# Authorship Identification

## Section 4.1: Method 1 - Basic Features + FNN

### 1. Dataset & Data Loader

In [None]:
import numpy as np
import pandas as pd
from sklearn.model_selection import train_test_split

data_tran = pd.read_json('../data/data2/data_tran.json', orient='records', lines=True)
data_test = pd.read_json('../data/data2/data_test.json', orient='records', lines=True)

n_tran = data_tran.shape[0]
n_test = data_test.shape[0]

x_tran_coauthors = np.load("../data/data2/x_tran_coauthors.npy")
x_tran_venue_a   = np.load("../data/data2/x_tran_venue_a.npy")
x_tran_venue_b   = np.load("../data/data2/x_tran_venue_b.npy")
x_tran_text_a    = np.load("../data/data2/x_tran_text_a.npy")
x_tran_text_b    = np.load("../data/data2/x_tran_text_b.npy")

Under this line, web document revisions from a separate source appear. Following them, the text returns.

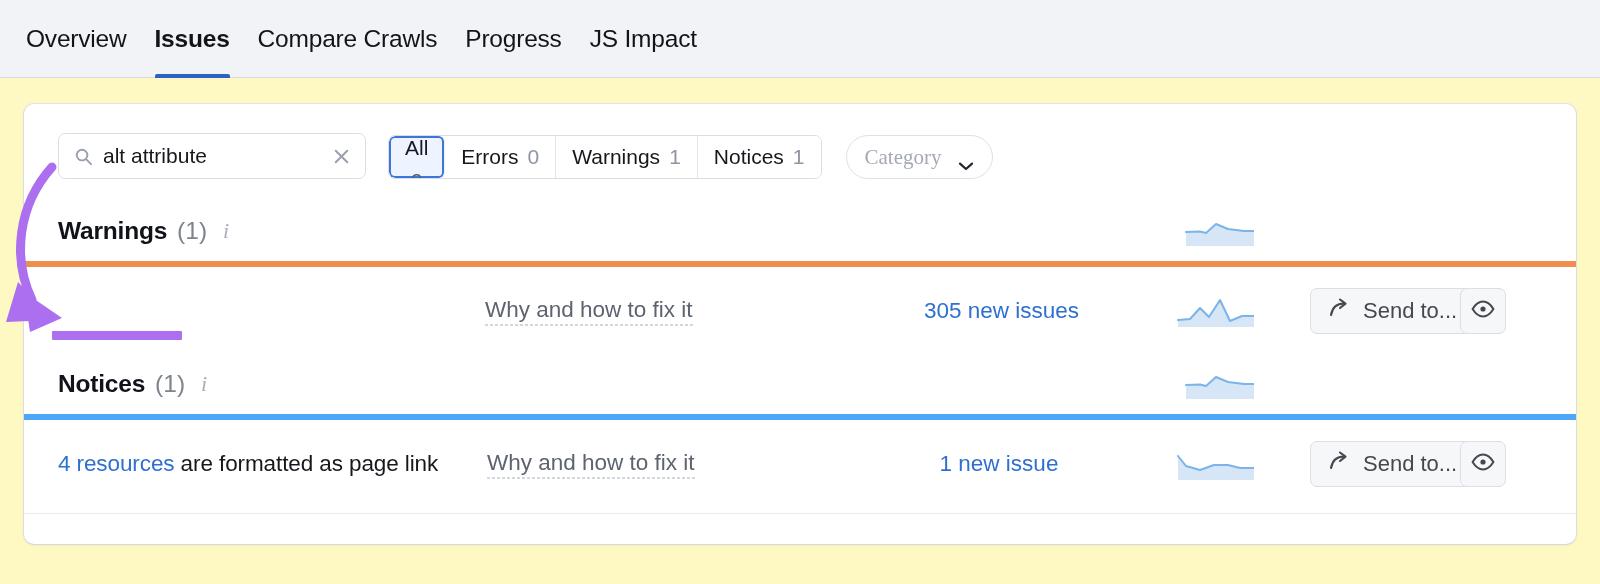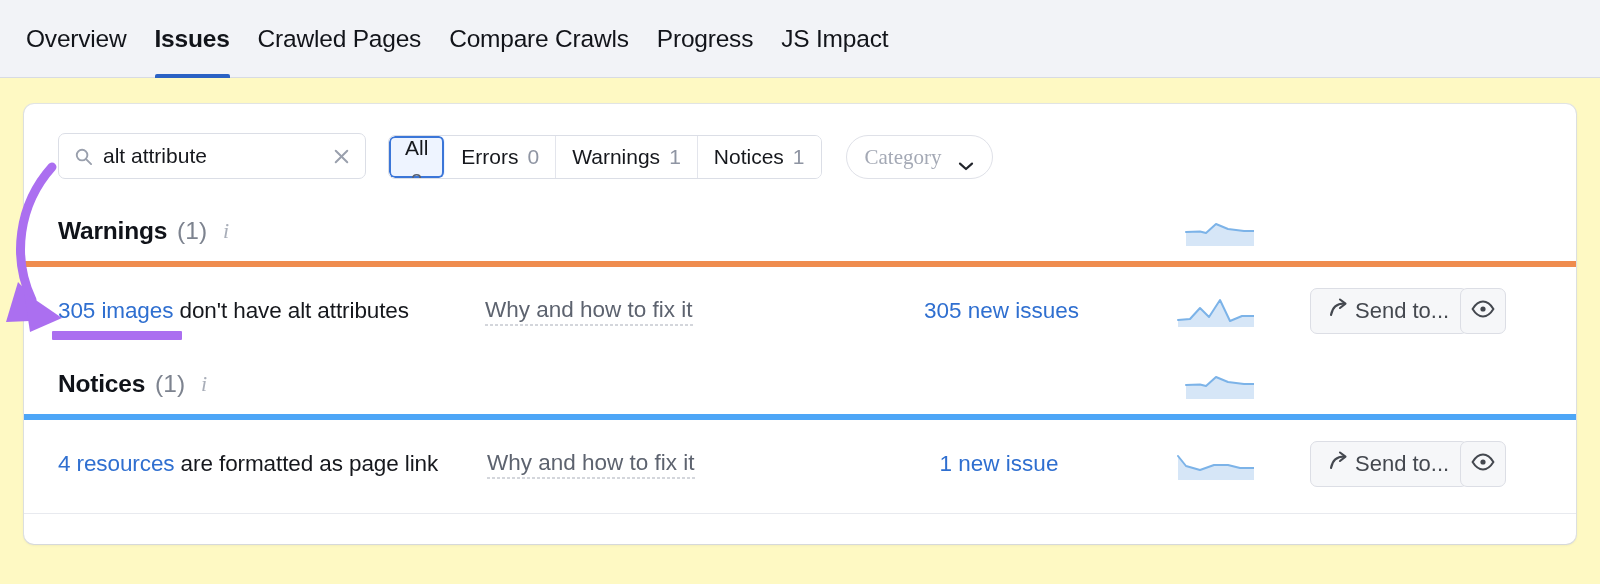--- a/index.html
+++ b/index.html
@@ -155,9 +155,6 @@
           <span>Issues</span>
         </div>
       <div class="tab">
-          <span>Crawled Pages</span>
-        </div>
-      <div class="tab">
           <span>Compare Crawls</span>
         </div>
       <div class="tab">

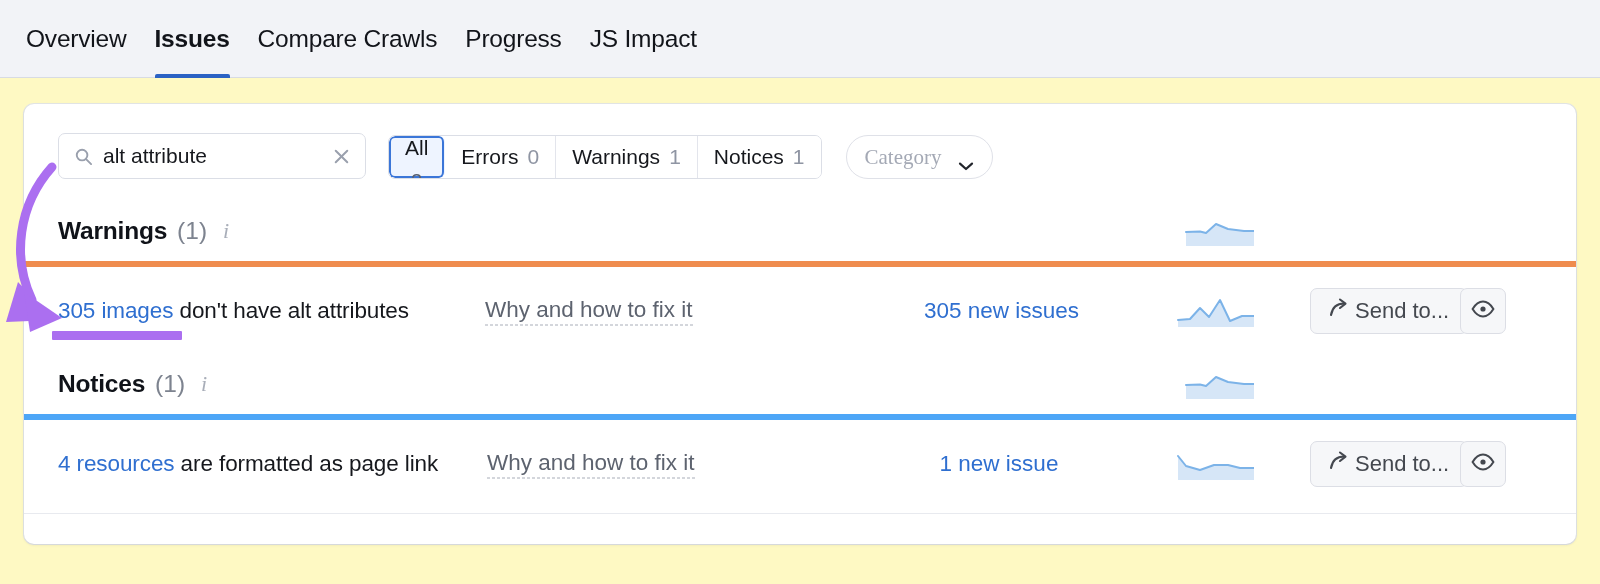--- a/index.html
+++ b/index.html
@@ -230,9 +230,6 @@
     <div class="divider warn" style="top:157px"></div>
 
     <div class="row" style="top:170px">
-      <div class="txt">
-        <span class="lnk">305 images</span><span> don't have alt attributes</span>
-      </div>
       <div class="why" style="left:461px">Why and how to fix it</div>
       <div class="newissues" style="left:900px; width:150px">305 new issues</div>
       <div class="spark" style="left:1152px">

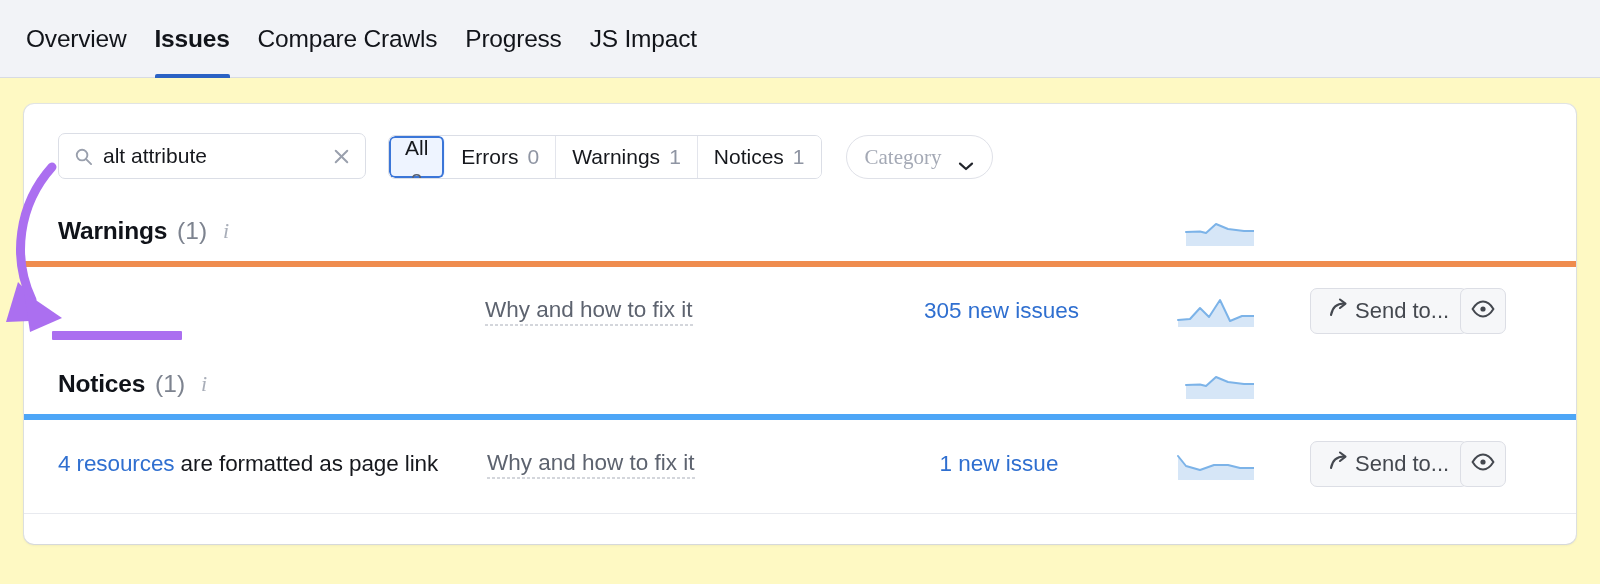--- a/index.html
+++ b/index.html
@@ -124,7 +124,7 @@
 
   .btn-send {
     position: absolute; top: 50%; transform: translateY(-50%);
-    height: 46px; display: flex; align-items: center; gap: 4px; padding: 0 18px;
+    height: 46px; display: flex; align-items: center; gap: 12px; padding: 0 18px;
     border: 1px solid #dcdee5; border-radius: 7px; background: #f6f7f9;
     font-size: 22px; color: #44484f; cursor: pointer; white-space: nowrap;
   }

x_test_coauthors = np.load("../data/data2/x_test_coauthors.npy")
x_test_venue_a   = np.load("../data/data2/x_test_venue_a.npy")
x_test_venue_b   = np.load("../data/data2/x_test_venue_b.npy")
x_test_text_a    = np.load("../data/data2/x_test_text_a.npy")
x_test_text_b    = np.load("../data/data2/x_test_text_b.npy")

y_tran = np.load("../data/data2/y_tran.npy")
x_tran = np.concatenate((x_tran_coauthors, x_tran_venue_a, x_tran_venue_b, x_tran_text_a, x_tran_text_b), axis=1)
x_tran, x_vald, y_tran, y_vald = train_test_split(x_tran, y_tran, test_size=1000, random_state=42)
x_test = np.concatenate((x_test_coauthors, x_test_venue_a, x_test_venue_b, x_test_text_a, x_test_text_b), axis=1)

In [None]:
import torch
import torch.nn as nn
import torch.optim as optim
from torch.utils.data import DataLoader, Dataset


device = torch.device('cuda' if torch.cuda.is_available() else 'cpu')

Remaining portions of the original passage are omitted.